Print nothing except the lines of the listing below from the line with "left: 62px ->" to the line with "text: 5 -> 7", each exactly as written, both ends included.

• [Supplied data]
####################
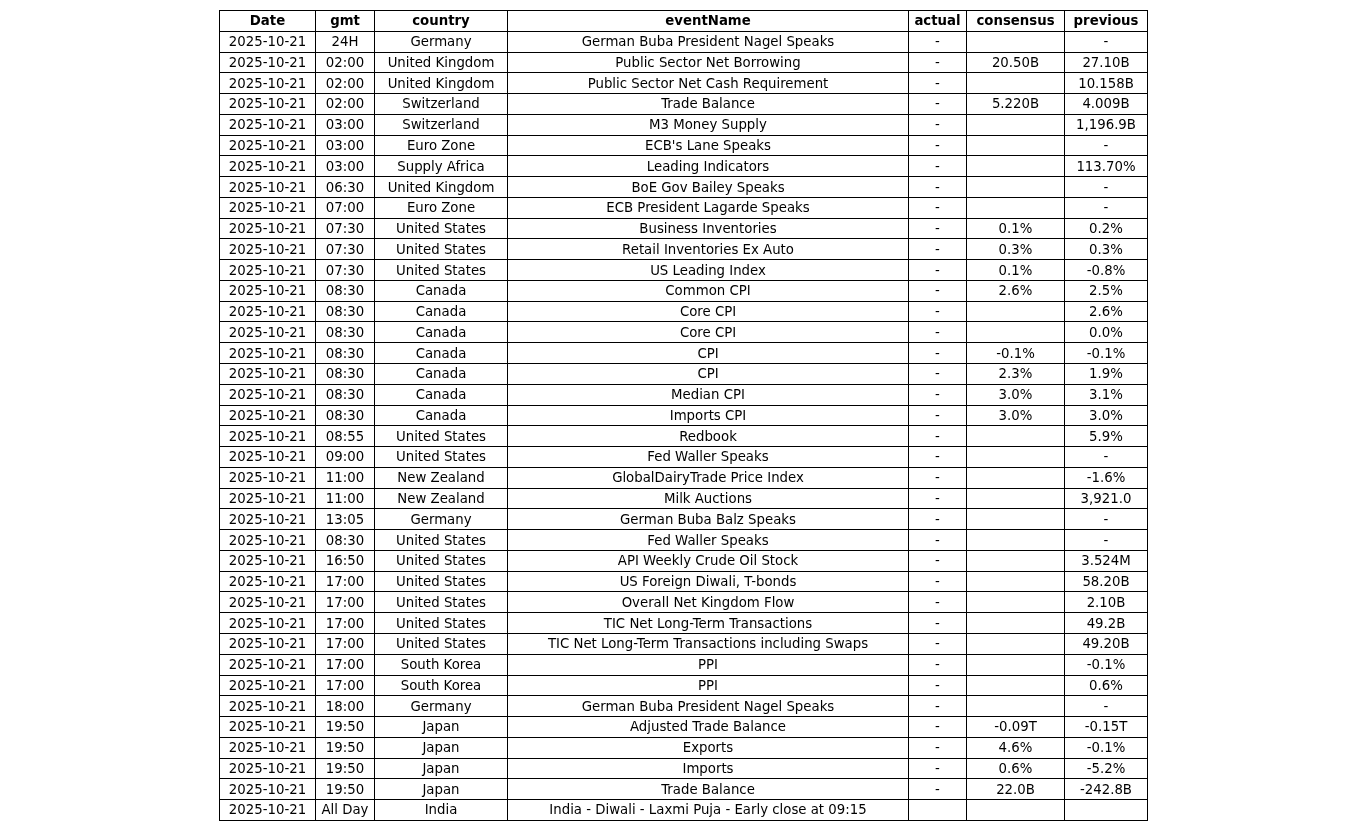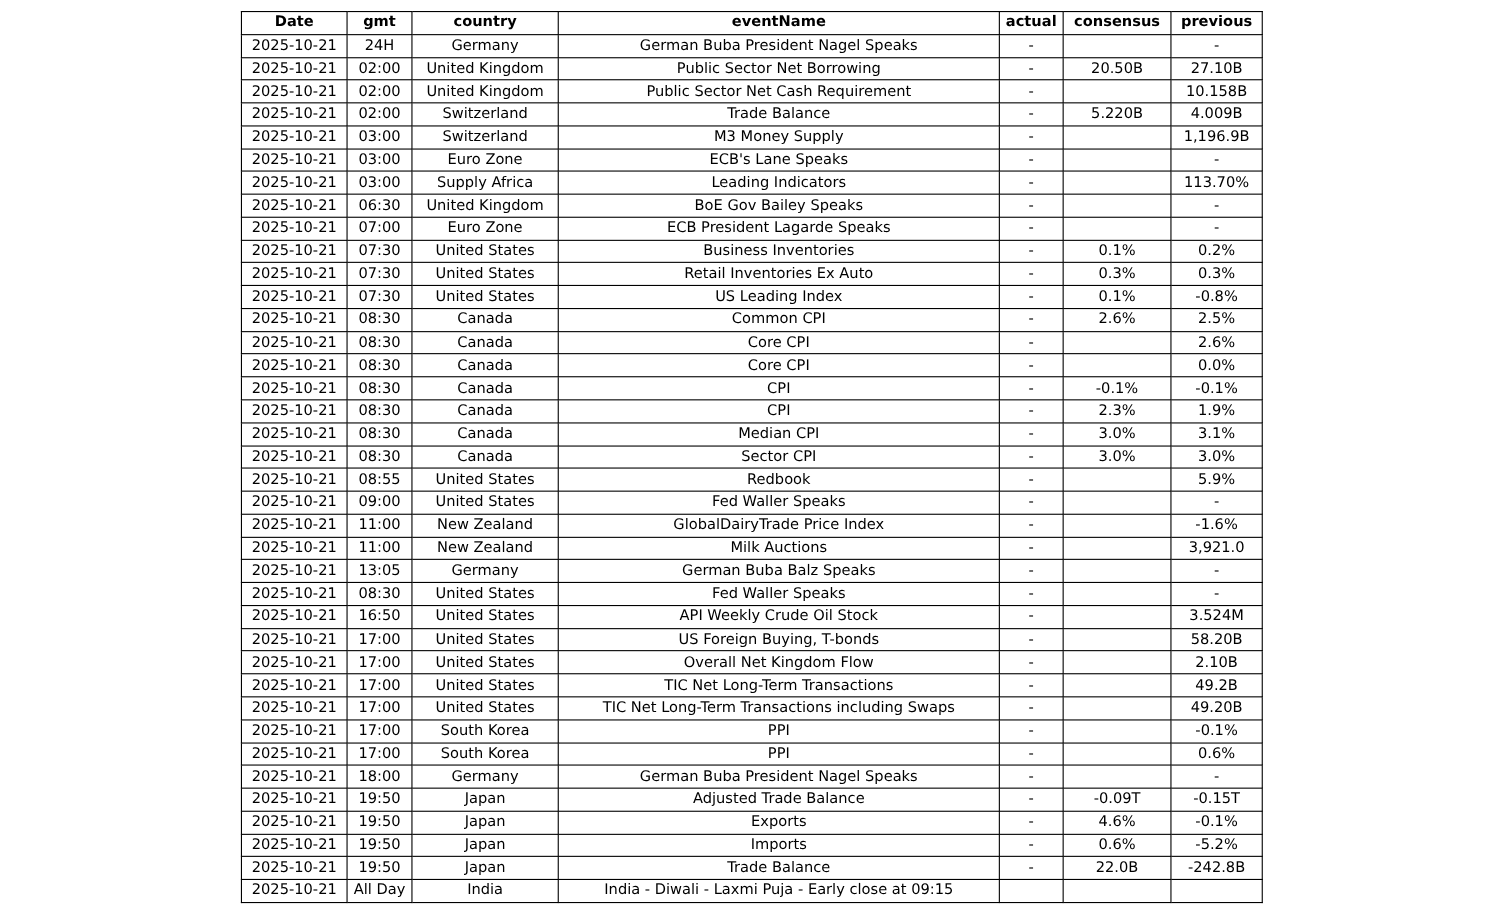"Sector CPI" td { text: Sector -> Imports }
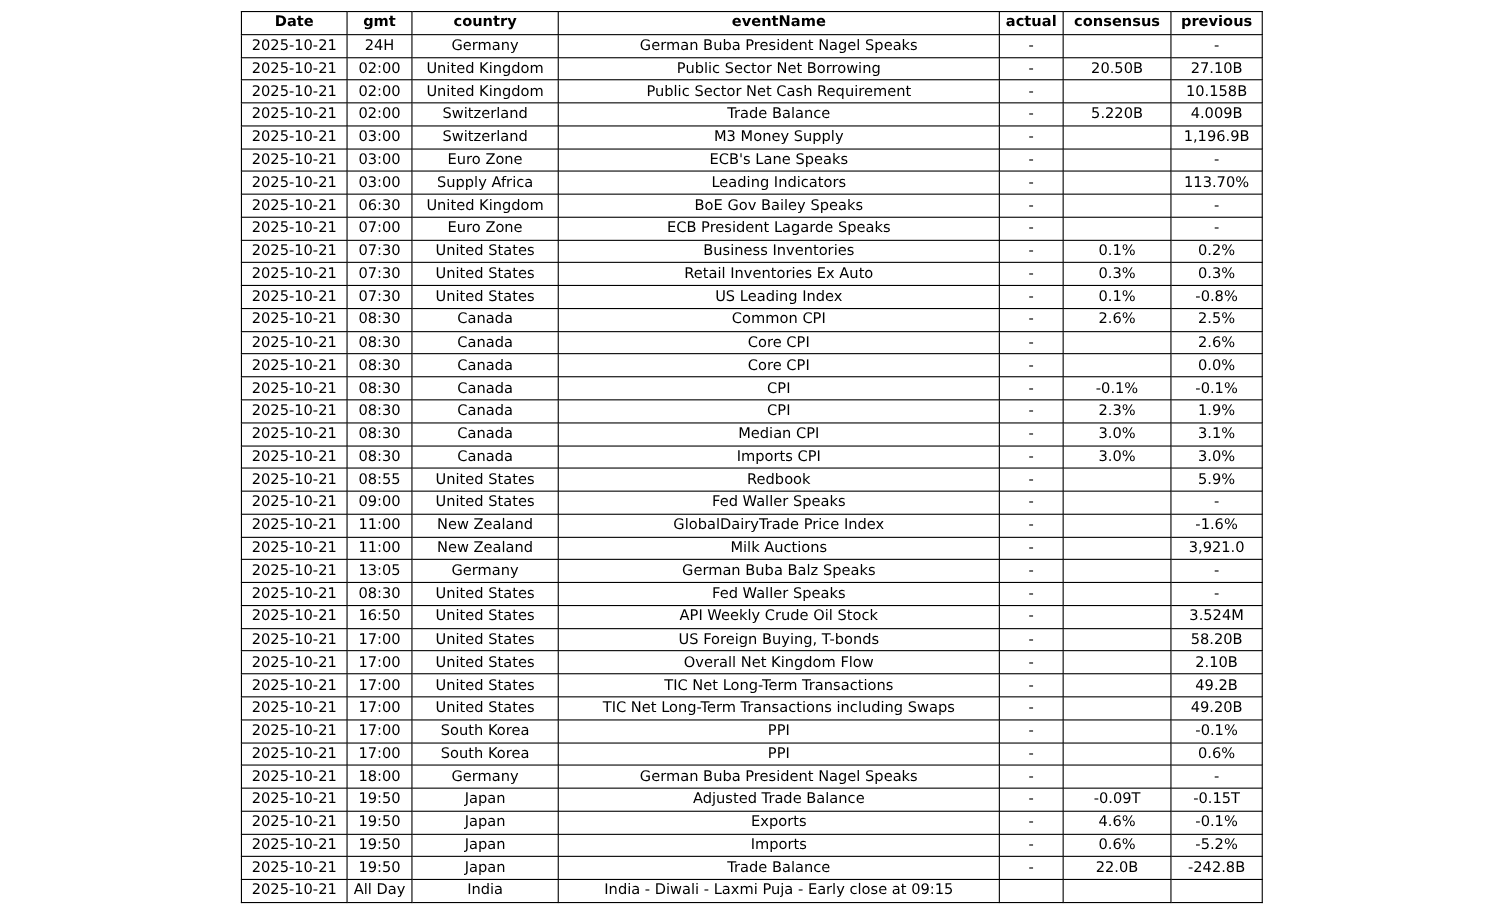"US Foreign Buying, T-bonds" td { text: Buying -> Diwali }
####################
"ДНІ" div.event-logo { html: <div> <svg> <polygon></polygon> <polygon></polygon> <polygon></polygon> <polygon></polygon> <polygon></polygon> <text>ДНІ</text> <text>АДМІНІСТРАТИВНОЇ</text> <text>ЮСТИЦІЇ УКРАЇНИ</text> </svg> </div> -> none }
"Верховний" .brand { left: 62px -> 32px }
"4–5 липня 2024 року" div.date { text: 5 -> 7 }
####################
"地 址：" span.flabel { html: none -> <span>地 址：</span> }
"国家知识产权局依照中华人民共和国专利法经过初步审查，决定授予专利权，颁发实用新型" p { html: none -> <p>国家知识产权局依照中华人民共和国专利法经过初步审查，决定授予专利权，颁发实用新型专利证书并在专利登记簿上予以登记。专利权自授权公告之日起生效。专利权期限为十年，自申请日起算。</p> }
####################
• [Reply to the exercise]
"Верховний" .brand { left: 62px -> 32px }
"4–5 липня 2024 року" div.date { text: 5 -> 7 }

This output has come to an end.